◆ **Work to complete**: Reproduce the line that holds "28px; letter-spacing: 1px;" together with all the lines after it up to the end of the entries.

◆ **Material for the task**:
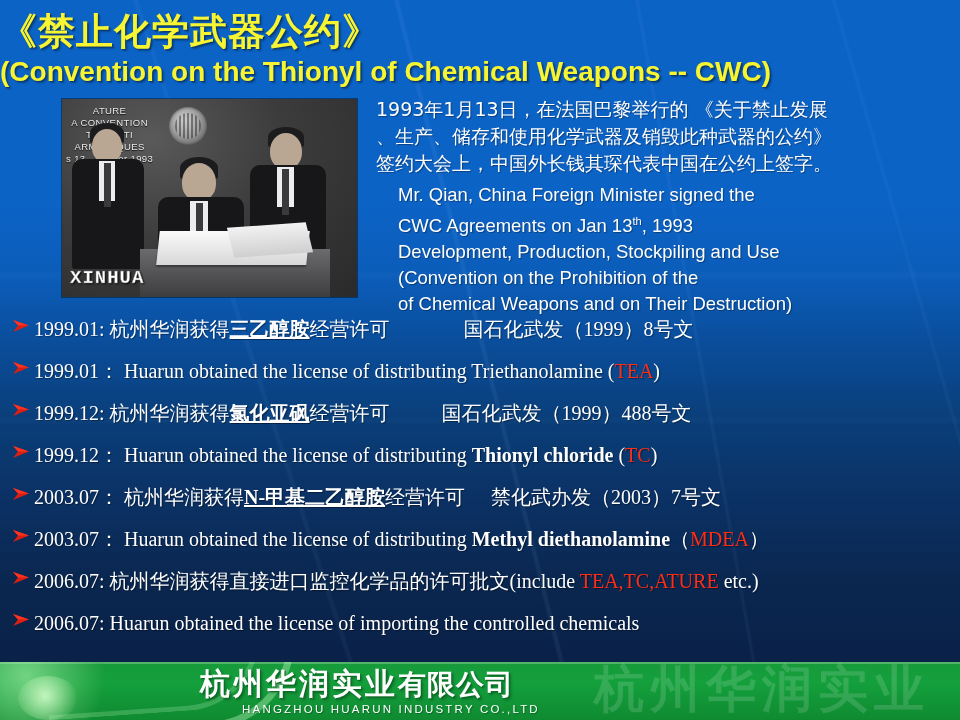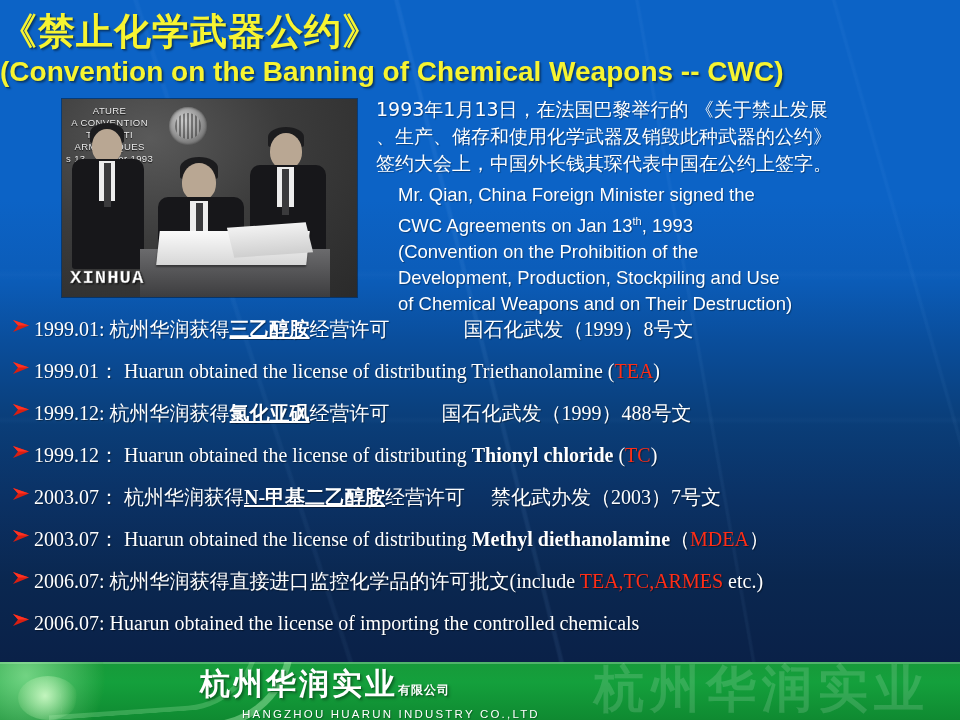--- a/index.html
+++ b/index.html
@@ -241,7 +241,7 @@
 
   <div id="title-block">
     <div class="title-cn">《禁止化学武器公约》</div>
-    <div class="title-en">(Convention on the Banning of Chemical Weapons -- CWC)</div>
+    <div class="title-en">(Convention on the Thionyl of Chemical Weapons -- CWC)</div>
   </div>
 
   <div id="photo">

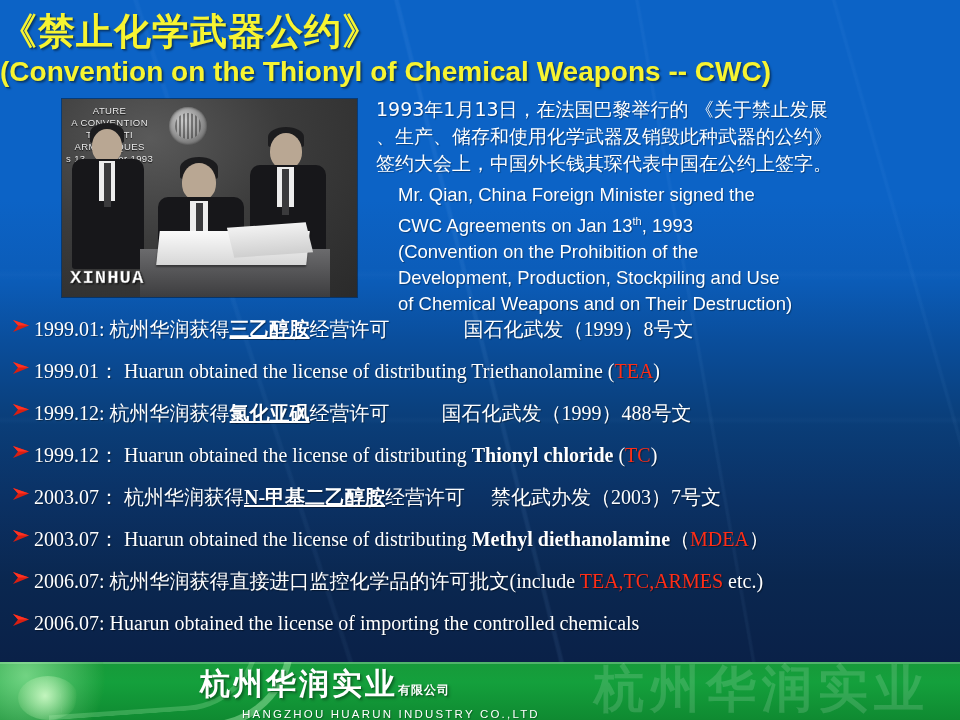--- a/index.html
+++ b/index.html
@@ -292,8 +292,8 @@
   <div id="en-para">
     <div>Mr. Qian, China Foreign Minister signed the</div>
     <div><span>CWC Agreements on Jan 13</span><sup>th</sup><span>, 1993</span></div>
+    <div>Development, Production, Stockpiling and Use</div>
     <div>(Convention on the Prohibition of the</div>
-    <div>Development, Production, Stockpiling and Use</div>
     <div>of Chemical Weapons and on Their Destruction)</div>
   </div>
 

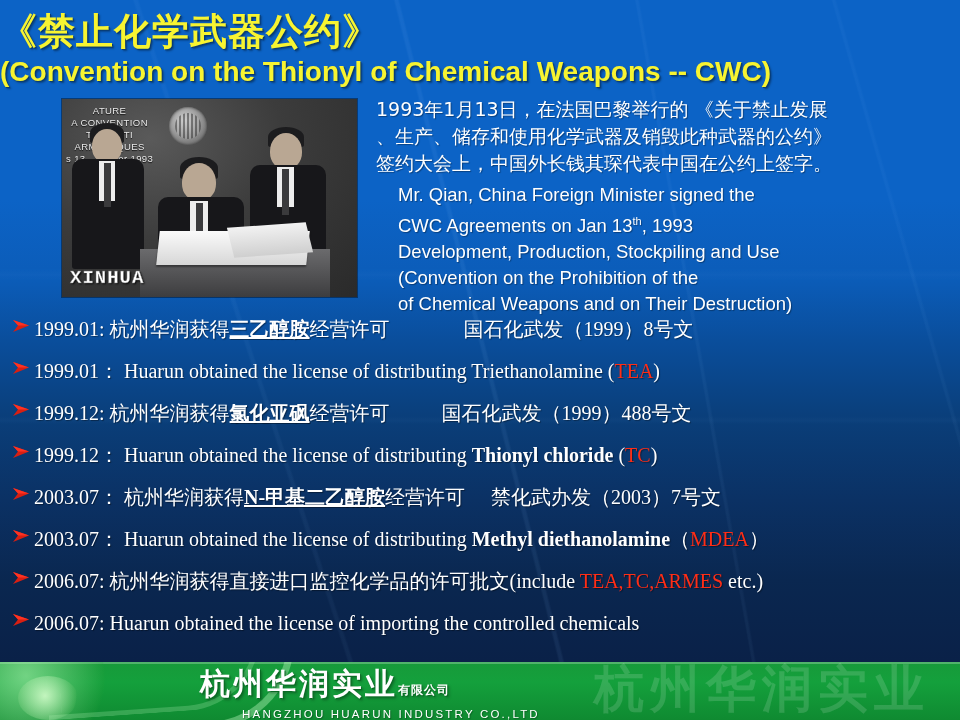--- a/index.html
+++ b/index.html
@@ -359,7 +359,7 @@
             <path d="M17 7.5 L6 7.5 L1 2 Z" fill="#ff3322"></path>
           </svg>
         </span>
-        <span class="btext"><span>2006.07:</span><span>  杭州华润获得直接进口监控化学品的许可批文(include </span><span class="red">TEA,TC,ARMES</span><span> etc.)</span></span>
+        <span class="btext"><span>2006.07:</span><span>  杭州华润获得直接进口监控化学品的许可批文(include </span><span class="red">TEA,TC,ATURE</span><span> etc.)</span></span>
       </div>
       <div class="brow">
         <span class="arrow">

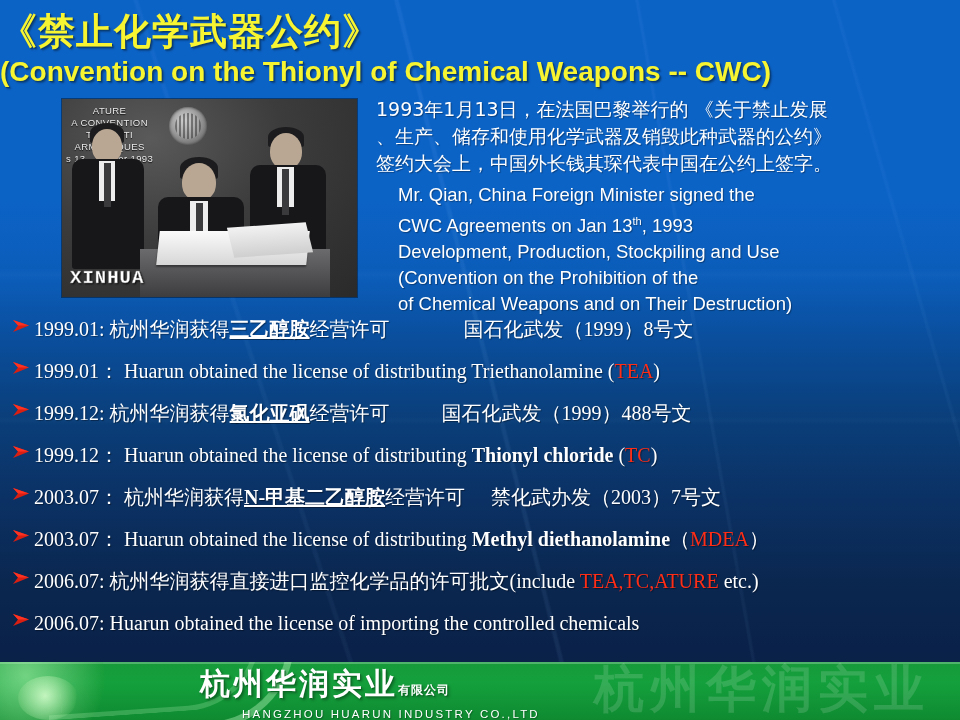--- a/index.html
+++ b/index.html
@@ -220,7 +220,7 @@
     letter-spacing: 3px; line-height: 34px;
     text-shadow: 1px 1px 0 #0a6a24, 2px 2px 3px rgba(0,0,0,.35);
   }
-  #footer .brand-cn .small { font-size: 12px; letter-spacing: 1px; margin-top: 24px; }
+  #footer .brand-cn .small { font-size: 28px; letter-spacing: 1px; margin-top: 24px; }
   #footer .brand-en {
     font-family: "Liberation Sans", sans-serif;
     font-size: 11.5px; font-weight: normal; color: #ffffff;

◆ **Task result**:
+  #footer .brand-cn .small { font-size: 28px; letter-spacing: 1px; margin-top: 24px; }
   #footer .brand-en {
     font-family: "Liberation Sans", sans-serif;
     font-size: 11.5px; font-weight: normal; color: #ffffff;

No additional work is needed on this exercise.